Activity >> Return every line of the data that contains the string "Unsere".

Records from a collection
********

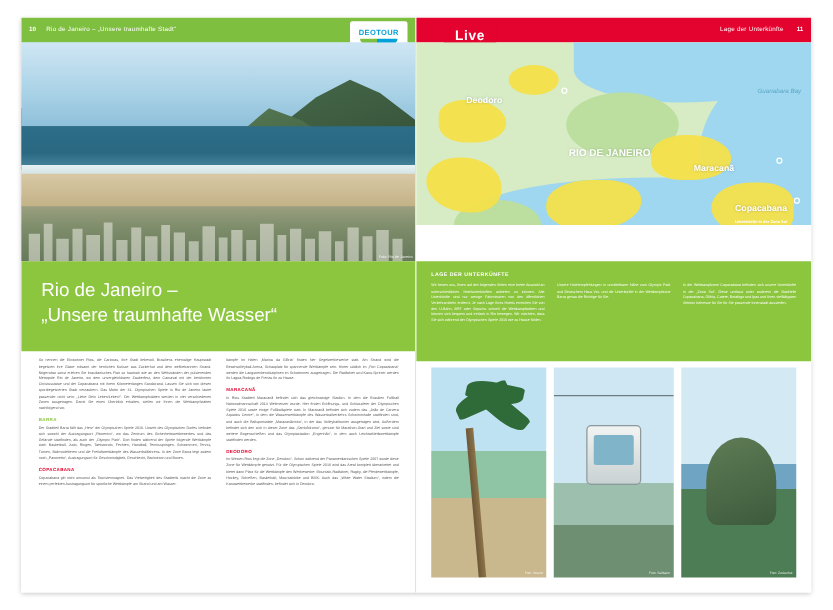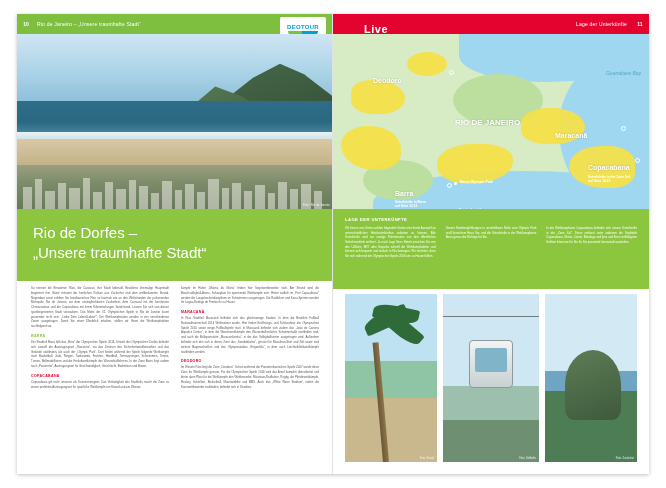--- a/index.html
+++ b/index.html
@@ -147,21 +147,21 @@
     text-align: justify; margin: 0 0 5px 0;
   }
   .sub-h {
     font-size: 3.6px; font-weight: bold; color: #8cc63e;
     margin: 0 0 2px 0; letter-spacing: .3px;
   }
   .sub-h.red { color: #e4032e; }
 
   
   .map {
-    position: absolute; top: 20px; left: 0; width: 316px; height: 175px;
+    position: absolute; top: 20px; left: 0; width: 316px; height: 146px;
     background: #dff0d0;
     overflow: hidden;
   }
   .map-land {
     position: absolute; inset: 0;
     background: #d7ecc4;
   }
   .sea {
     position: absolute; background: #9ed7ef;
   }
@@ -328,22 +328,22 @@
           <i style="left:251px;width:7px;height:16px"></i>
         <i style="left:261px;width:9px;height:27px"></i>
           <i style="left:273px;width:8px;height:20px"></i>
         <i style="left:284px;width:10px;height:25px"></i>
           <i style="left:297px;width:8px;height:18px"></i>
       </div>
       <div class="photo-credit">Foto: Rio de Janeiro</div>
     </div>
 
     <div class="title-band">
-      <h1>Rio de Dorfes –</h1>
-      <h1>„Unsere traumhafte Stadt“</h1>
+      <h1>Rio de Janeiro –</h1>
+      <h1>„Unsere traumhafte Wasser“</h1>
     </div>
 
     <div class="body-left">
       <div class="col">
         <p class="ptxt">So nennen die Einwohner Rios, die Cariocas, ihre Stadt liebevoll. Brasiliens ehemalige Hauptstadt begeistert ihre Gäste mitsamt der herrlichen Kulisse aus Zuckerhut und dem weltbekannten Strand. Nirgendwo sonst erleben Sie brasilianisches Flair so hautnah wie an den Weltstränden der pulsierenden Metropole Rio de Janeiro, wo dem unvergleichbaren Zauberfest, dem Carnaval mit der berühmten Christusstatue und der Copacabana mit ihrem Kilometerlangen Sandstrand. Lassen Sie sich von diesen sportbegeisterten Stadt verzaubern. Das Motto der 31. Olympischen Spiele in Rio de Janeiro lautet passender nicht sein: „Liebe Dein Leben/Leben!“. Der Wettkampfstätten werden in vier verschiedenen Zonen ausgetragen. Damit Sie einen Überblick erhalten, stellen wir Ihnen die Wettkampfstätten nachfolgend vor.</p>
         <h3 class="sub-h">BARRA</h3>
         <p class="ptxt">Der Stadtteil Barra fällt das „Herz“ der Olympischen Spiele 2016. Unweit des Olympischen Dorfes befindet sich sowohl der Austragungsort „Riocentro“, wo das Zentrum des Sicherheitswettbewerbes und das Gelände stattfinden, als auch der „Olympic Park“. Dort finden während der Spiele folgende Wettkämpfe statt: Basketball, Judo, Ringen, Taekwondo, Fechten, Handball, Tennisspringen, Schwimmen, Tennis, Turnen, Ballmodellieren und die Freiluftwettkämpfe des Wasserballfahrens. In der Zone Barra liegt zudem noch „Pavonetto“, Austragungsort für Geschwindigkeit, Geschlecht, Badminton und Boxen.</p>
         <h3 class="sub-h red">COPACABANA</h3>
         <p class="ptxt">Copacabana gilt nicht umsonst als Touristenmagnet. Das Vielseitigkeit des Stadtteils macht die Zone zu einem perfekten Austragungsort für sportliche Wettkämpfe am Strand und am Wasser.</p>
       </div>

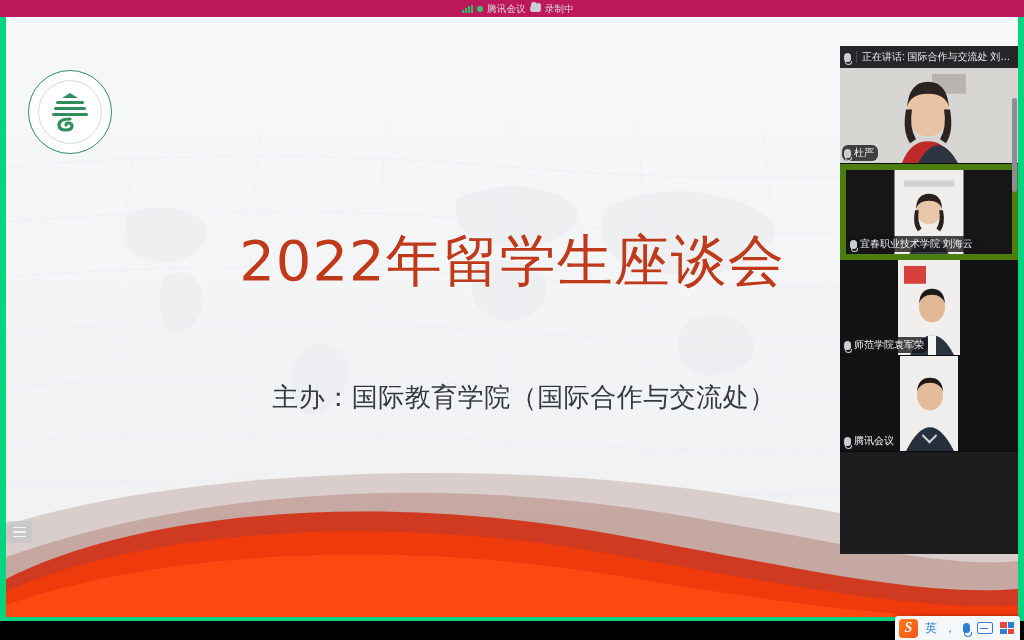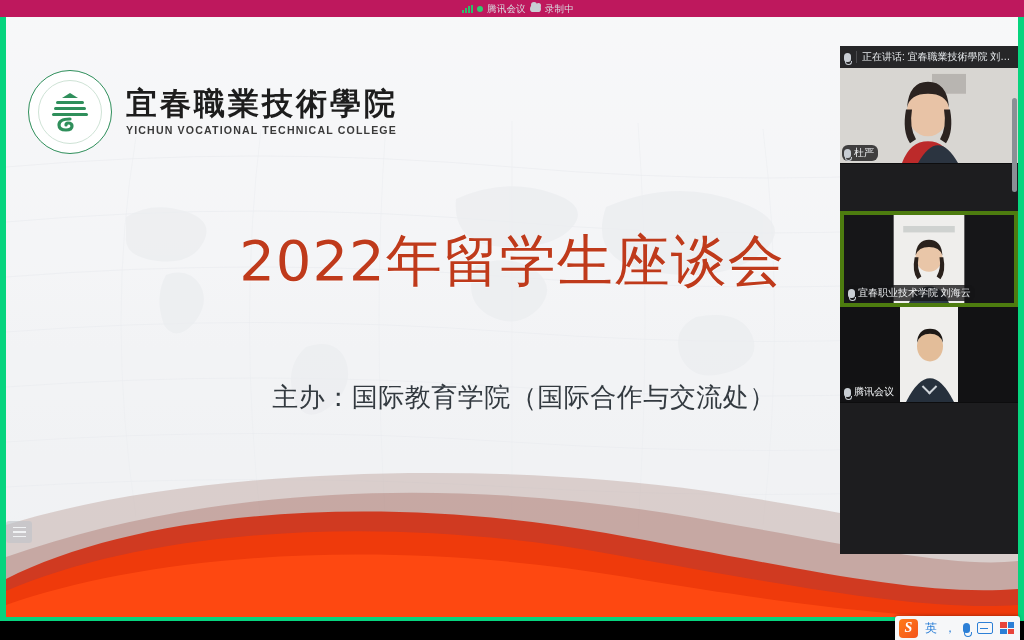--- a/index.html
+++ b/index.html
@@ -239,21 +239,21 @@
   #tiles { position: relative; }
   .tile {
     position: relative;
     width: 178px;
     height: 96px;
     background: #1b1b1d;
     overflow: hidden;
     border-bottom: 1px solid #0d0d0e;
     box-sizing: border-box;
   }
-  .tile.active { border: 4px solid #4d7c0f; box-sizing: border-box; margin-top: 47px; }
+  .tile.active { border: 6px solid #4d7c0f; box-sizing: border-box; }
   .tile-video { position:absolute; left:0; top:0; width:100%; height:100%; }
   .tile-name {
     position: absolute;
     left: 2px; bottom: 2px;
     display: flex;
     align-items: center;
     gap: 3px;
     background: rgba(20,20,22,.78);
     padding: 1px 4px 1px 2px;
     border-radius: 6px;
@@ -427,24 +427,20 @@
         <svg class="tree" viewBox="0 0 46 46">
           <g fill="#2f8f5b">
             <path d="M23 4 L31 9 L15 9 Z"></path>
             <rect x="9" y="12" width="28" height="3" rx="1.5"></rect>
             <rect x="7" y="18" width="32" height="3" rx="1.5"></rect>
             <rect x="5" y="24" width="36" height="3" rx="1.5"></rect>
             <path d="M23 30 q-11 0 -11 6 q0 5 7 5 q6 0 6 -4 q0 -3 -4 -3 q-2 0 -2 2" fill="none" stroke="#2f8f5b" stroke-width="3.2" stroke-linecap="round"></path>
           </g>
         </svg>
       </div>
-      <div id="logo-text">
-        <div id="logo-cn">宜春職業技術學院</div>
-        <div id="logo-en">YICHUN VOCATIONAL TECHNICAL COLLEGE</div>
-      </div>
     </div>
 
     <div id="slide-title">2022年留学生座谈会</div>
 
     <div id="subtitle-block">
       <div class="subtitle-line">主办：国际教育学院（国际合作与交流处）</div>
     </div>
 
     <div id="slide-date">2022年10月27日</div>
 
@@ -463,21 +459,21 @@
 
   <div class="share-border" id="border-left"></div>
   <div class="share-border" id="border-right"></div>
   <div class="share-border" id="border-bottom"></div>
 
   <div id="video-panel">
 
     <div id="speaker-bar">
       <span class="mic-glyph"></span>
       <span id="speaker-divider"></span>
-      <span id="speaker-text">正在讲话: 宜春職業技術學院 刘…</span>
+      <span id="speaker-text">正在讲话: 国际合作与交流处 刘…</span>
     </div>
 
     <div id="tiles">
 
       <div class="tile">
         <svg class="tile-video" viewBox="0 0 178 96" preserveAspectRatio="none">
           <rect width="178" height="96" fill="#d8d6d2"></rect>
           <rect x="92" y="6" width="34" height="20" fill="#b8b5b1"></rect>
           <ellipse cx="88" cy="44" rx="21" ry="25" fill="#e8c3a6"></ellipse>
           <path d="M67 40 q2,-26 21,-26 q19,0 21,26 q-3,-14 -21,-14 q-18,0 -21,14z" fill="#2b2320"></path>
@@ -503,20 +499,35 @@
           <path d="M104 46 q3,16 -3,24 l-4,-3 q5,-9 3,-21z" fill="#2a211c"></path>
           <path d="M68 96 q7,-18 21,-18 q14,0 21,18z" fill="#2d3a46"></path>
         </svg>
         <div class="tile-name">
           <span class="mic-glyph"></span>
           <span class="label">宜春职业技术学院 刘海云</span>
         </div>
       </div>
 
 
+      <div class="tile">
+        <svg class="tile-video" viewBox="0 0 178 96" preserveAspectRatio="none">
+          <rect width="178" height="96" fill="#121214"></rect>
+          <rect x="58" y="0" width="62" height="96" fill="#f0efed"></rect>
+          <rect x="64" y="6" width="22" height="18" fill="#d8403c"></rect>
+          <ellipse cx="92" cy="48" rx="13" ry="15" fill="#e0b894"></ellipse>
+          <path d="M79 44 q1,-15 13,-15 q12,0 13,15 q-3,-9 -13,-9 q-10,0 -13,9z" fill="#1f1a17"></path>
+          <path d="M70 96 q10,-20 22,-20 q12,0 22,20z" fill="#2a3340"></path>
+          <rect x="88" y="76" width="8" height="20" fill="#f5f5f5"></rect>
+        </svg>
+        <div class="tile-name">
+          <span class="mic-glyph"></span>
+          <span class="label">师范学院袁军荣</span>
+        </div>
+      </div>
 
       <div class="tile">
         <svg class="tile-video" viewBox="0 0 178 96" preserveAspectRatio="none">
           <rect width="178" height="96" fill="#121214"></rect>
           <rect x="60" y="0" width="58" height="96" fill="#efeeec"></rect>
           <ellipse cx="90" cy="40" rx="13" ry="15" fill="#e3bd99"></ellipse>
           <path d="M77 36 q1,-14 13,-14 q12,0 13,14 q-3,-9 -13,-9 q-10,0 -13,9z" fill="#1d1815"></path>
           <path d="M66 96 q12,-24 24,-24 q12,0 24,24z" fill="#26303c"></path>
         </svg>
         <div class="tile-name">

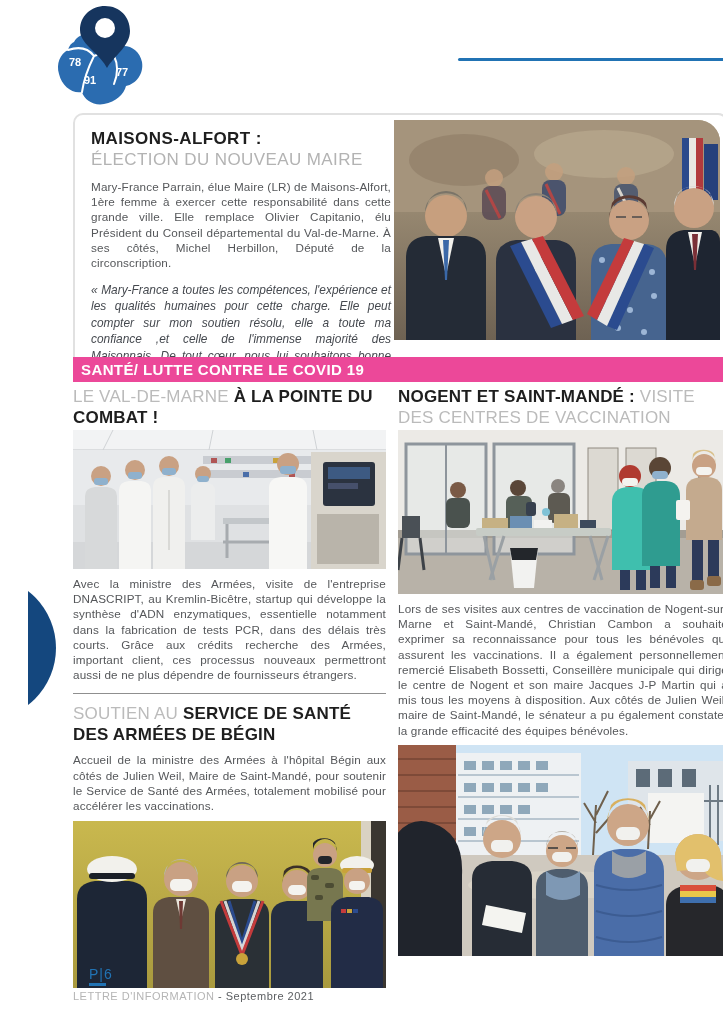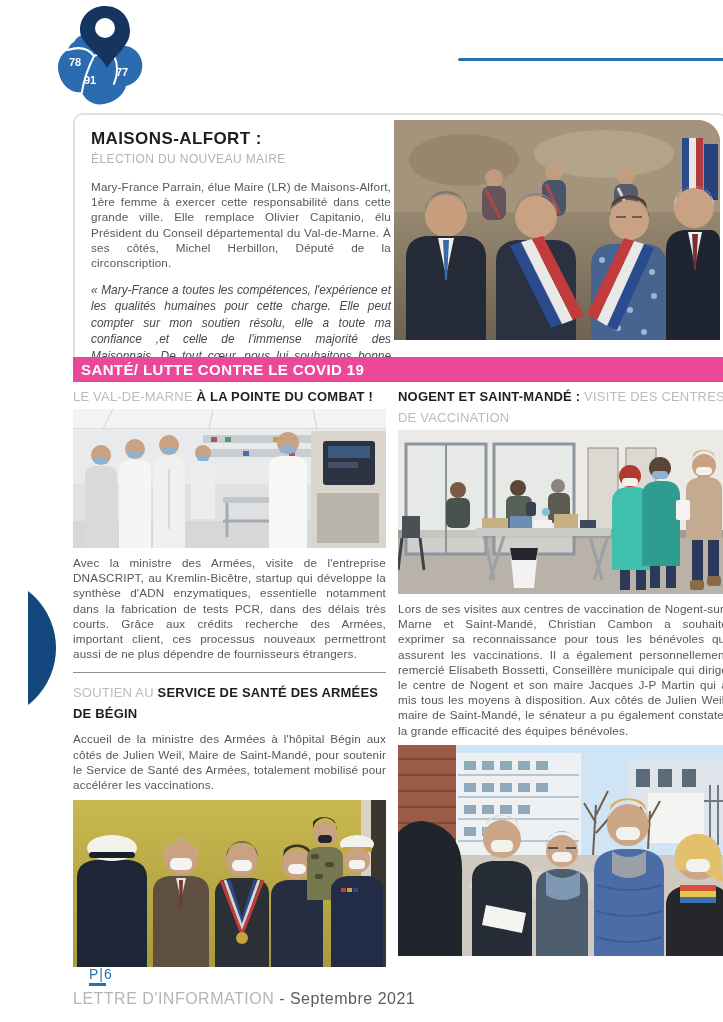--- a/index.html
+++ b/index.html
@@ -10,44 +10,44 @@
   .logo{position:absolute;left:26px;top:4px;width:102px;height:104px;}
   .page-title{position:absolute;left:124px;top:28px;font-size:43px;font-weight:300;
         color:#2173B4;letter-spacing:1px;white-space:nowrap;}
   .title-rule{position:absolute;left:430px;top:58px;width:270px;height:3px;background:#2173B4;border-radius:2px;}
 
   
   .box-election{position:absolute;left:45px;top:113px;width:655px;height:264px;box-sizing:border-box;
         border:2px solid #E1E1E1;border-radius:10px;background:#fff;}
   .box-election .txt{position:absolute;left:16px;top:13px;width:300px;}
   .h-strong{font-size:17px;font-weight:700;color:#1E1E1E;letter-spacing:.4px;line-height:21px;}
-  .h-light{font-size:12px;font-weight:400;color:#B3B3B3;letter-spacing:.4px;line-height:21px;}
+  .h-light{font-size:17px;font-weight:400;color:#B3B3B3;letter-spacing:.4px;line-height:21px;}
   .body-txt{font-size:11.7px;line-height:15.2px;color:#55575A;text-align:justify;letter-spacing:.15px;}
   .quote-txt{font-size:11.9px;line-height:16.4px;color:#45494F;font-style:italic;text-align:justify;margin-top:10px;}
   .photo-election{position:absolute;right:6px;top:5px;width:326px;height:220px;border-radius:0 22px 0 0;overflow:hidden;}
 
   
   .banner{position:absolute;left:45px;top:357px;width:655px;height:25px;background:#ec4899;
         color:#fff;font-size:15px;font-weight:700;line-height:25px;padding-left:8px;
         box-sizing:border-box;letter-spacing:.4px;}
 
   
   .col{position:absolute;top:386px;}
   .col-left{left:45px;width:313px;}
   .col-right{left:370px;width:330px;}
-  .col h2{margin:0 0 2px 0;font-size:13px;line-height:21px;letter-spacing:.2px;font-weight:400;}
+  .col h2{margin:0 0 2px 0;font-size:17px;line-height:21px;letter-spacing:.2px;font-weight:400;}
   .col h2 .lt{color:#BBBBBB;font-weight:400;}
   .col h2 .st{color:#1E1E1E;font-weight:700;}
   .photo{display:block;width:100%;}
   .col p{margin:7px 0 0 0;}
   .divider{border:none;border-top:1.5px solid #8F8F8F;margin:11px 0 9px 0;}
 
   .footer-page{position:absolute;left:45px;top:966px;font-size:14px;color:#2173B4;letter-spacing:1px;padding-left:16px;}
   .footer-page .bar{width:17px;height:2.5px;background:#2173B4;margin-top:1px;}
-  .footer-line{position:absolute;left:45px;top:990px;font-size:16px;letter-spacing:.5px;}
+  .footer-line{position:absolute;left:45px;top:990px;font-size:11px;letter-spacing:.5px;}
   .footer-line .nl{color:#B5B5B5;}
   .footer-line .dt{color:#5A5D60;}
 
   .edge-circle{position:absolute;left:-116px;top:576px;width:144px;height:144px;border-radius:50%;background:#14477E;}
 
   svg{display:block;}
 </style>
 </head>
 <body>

********

Answer area >>
-      <h1>„Unsere traumhafte Stadt“</h1>
+      <h1>„Unsere traumhafte Wasser“</h1>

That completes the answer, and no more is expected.